余思雅没心情跟他们纠缠,利落地打断了姜美丽自欺欺人的说辞:“我不是跟你们商量,而是通知你们!”
“你,好你个不孝女,老子怎么生了你这么个东西,老子要去公社,去县里告你!”余大庆气得脸都青了。
余思雅淡淡地看着他:“你们把我嫁出去,拿了八十块钱的彩礼,这三年,我每年也给你们几十块的钱和东西,加起来有一百多块了。还有余国辉的工作也是我让给他的,这些加起来还抵不了你们所谓的养育之恩吗?我不欠你们了。”
原主都不在了,连命都还给他们了。
“你要去告就告,这几年我怎么做的大家都看在眼里。你不介意让你儿子回家种地,你就尽管去告,我能把工作给他,也能随时把工作要回来。”
余思雅根本不吃余大庆这一套,对付余大庆这种人,你只有比他更狠,更豁得出去。
在余大庆心目中,有个吃国家粮的儿子,那是他们老余家最自豪的事。他怎么舍得把儿子的工作给弄丢了,他气手指颤抖:“你……我怎么生了你这么个孽障,早知道当初就该把你丢进水里淹死算了。”
余国辉赶紧拉住他:“爸,别说了,算了!”
他怎么都没想到事情会变成这样,怎么好好的,扯上了他的工作。他这一遭究竟是为了什么?钱没捞到,反而吃了大亏。
余大庆恨恨地瞥了余思雅一眼,甩开余国辉大步走了出去。
余国辉见状,回头看了看余思雅不为所动的样子,知道自己说服不了她,赶紧拉着姜美丽也跑了。
刹那间余家人就走了个精光。
余思雅松了口气,疲惫地坐到椅子上按了按太阳穴。
沈跃去给她倒了一杯水:“喝口水。”
余思雅接过水,喝了一口,苦笑着说:“让你看笑话了。”两辈子,她的父亲兄弟都是这种烂人。
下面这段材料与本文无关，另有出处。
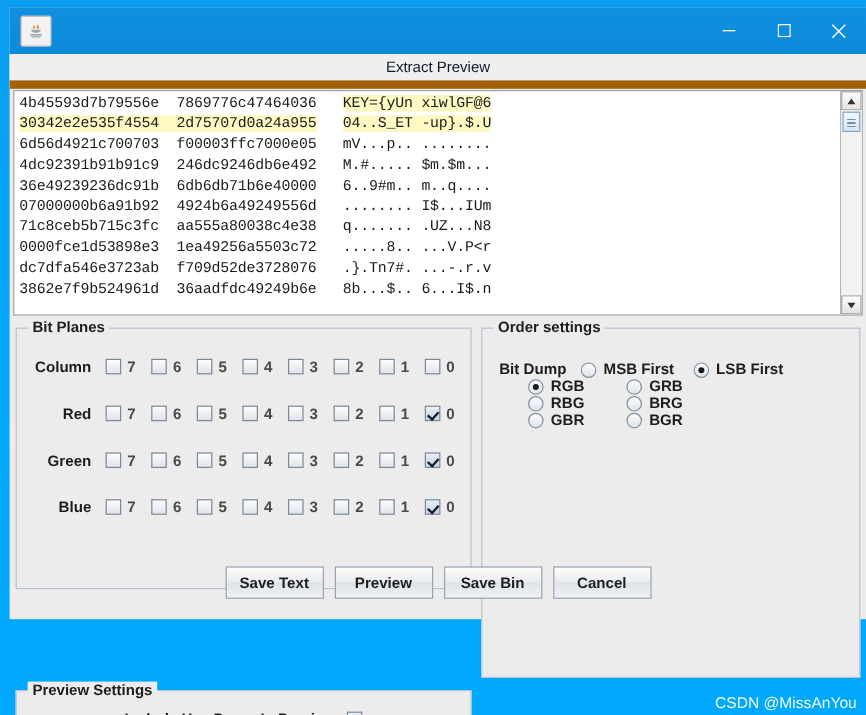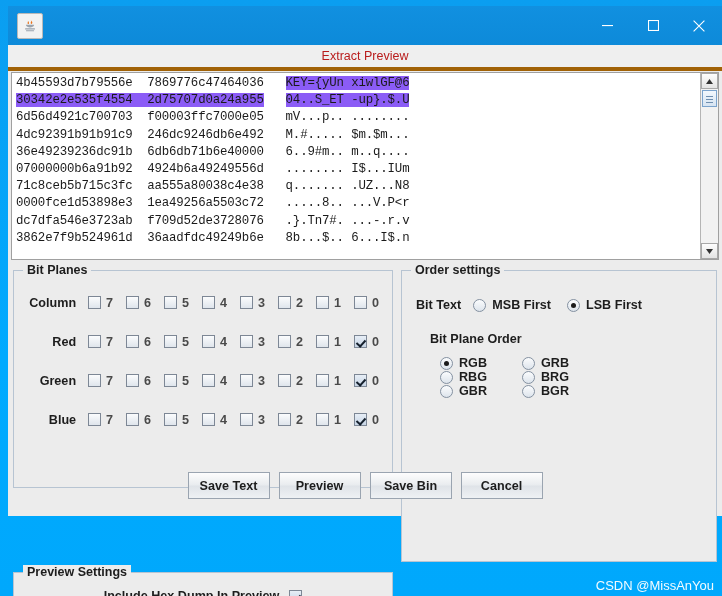--- a/index.html
+++ b/index.html
@@ -57,10 +57,10 @@
   #dialog-header {
     height: 22px;
     background: #efefef;
-    border-bottom: 4px solid #a16207;
+    border-bottom: 7px solid #a16207;
     display: flex; align-items: center; justify-content: center;
     font-size: 12.5px;
-    color: #b91c1c;
+    color: #0f172a;
     font-weight: 400;
   }
   

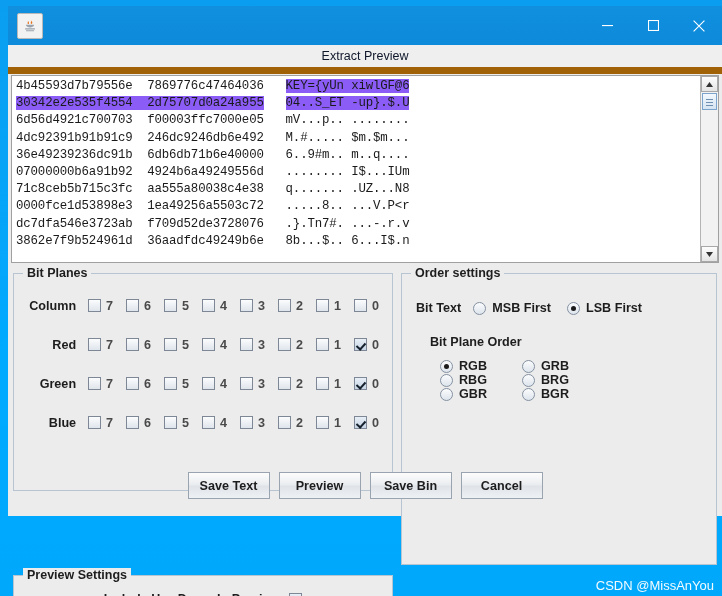--- a/index.html
+++ b/index.html
@@ -85,7 +85,7 @@
     letter-spacing: -0.15px;
   }
   .hexline { height: 17.2px; }
-  .sel { background: #8b5cf6; }
+  .sel { background: #fef9c3; }
   
   #vscroll {
     width: 17px;

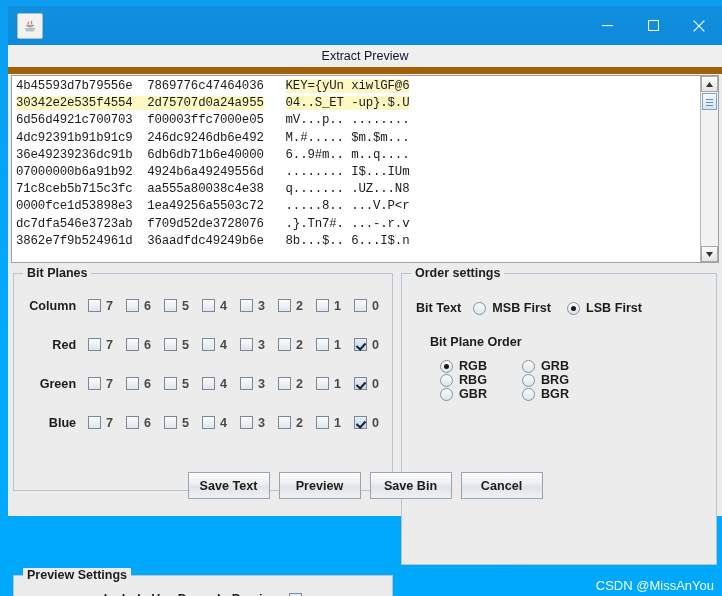--- a/index.html
+++ b/index.html
@@ -504,7 +504,7 @@
 
 
         <div class="ord-row" style="margin-top:27px">
-          <div class="ord-label">Bit Text</div>
+          <div class="ord-label">Bit Dump</div>
           <div id="bit-order-opts" style="display:flex">
               <div class="radio-opt">
                 <span class="radio"></span>

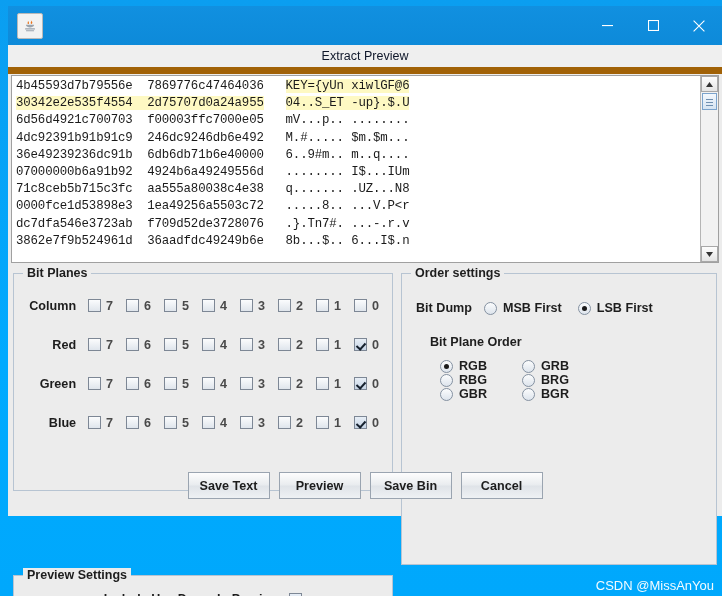--- a/index.html
+++ b/index.html
@@ -517,7 +517,6 @@
             </div>
         </div>
 
-        <div id="bpo-title">Bit Plane Order</div>
         <div class="bpo-grid" id="bpo-opts">
             <div class="radio-opt">
               <span class="radio on"></span>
沈跃捏了捏她的手:“说什么傻话呢,你没有错,错的是他们的贪婪和自私。”
“嗯。”余思雅反手抓住他的手站了起来,放下水杯说,“我去看看香香。”
沈跃浅笑点头:“小姑娘想得多,你好好陪陪她。”
余思雅推开门进去,余香香坐在床上,肩膀一抖一抖的,哭成了个泪人,沈红英怎么劝都劝不住。